According to Ingibjörg Eiríksdóttir, specialist with the Environment Agency and park ranger in South Iceland, guided trips are being sold in areas where driving is banned.  “Some of this [damage] is impossible to repair and takes years or even decades to recover, and that’s what we’re dealing with year after year,” she said in an interview with Fréttablaðið on Thursday.

Kristján Kristjánsson, owner of Mountain Taxi, which specializes in highland tours, claims that to place the blame on professional tour companies is misguided, and it is rather tourists in rental-cars who are responsible for the majority of illegal off-road driving. “Everyone who wants to know, knows that off-roads driving is primarily done by foreign tourists in rental-jeeps,” he said.

Kristján himself does not sell trips into closed areas, although he knows of others who do.
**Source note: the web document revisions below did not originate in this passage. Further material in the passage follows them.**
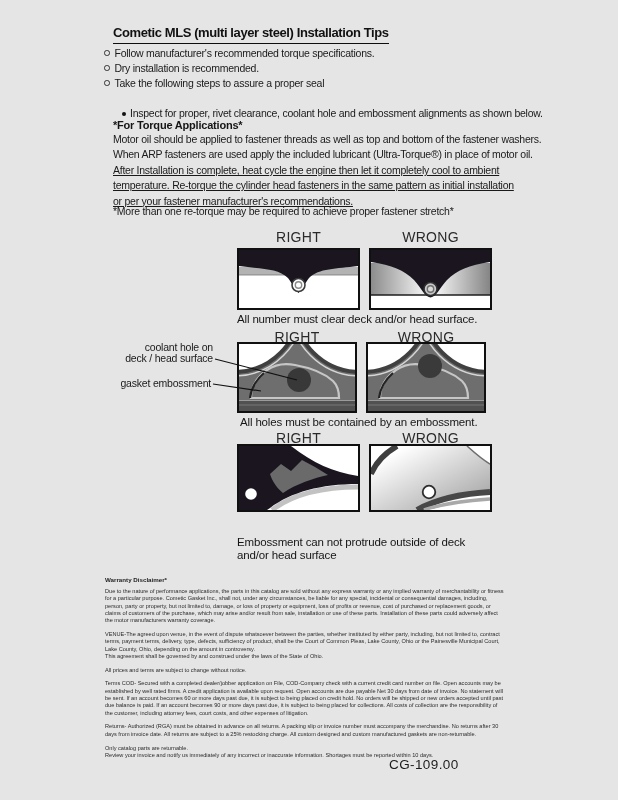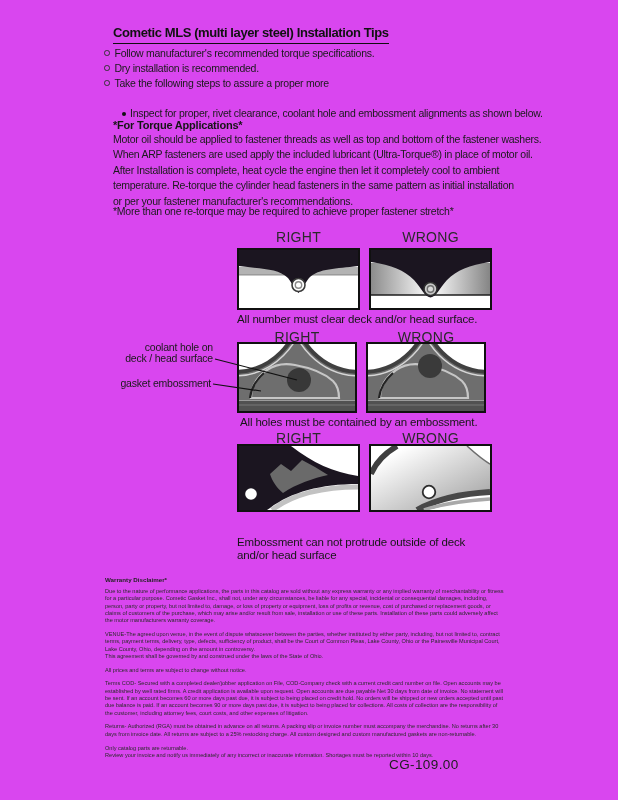"Cometic MLS (multi layer steel)" .page { background: #d946ef -> #e5e5e5 }
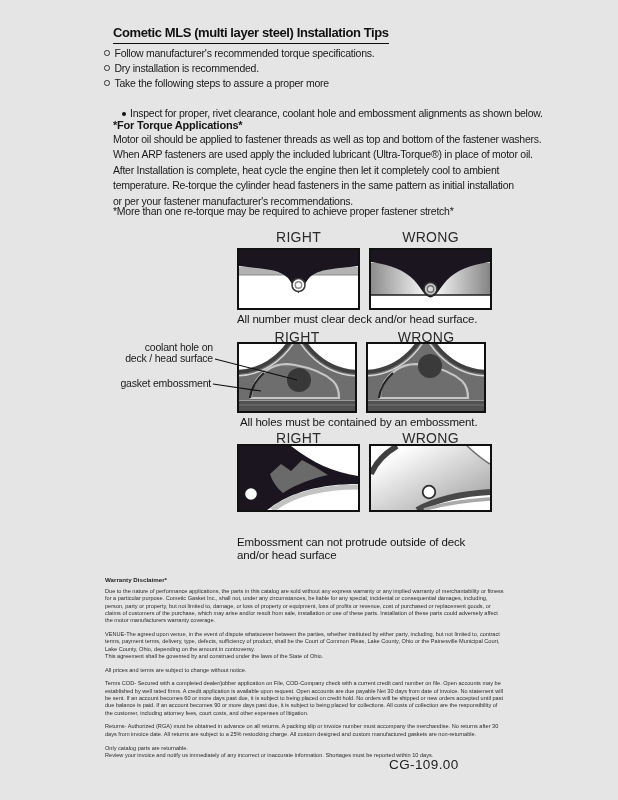"Take the following steps to" span { text: more -> seal }
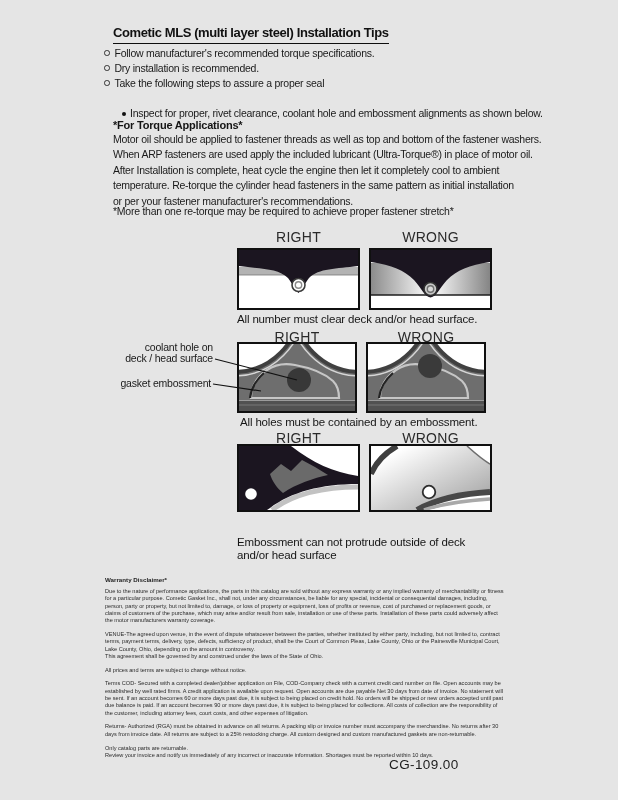"After Installation is complete, heat" div.abs { text-decoration: none -> underline }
They are, however, he claims, skilled and knowledgeable enough to be able to stay on the roads, driving over large piles of snow, which more inexperienced drivers circumvent, which causes them to veer off the road. “Ninety-nine percent of off-road driving is done in rental-jeeps. We have to be able to discuss this.”

There are no particular dates set for the closing of protected areas to motor-vehicle traffic, but they are rather determined by weather and the degree of melt. Closings are, however, made abundantly clear by the Road and Coastal Administration, both by clear signage along the borders of such areas, as well as on their website.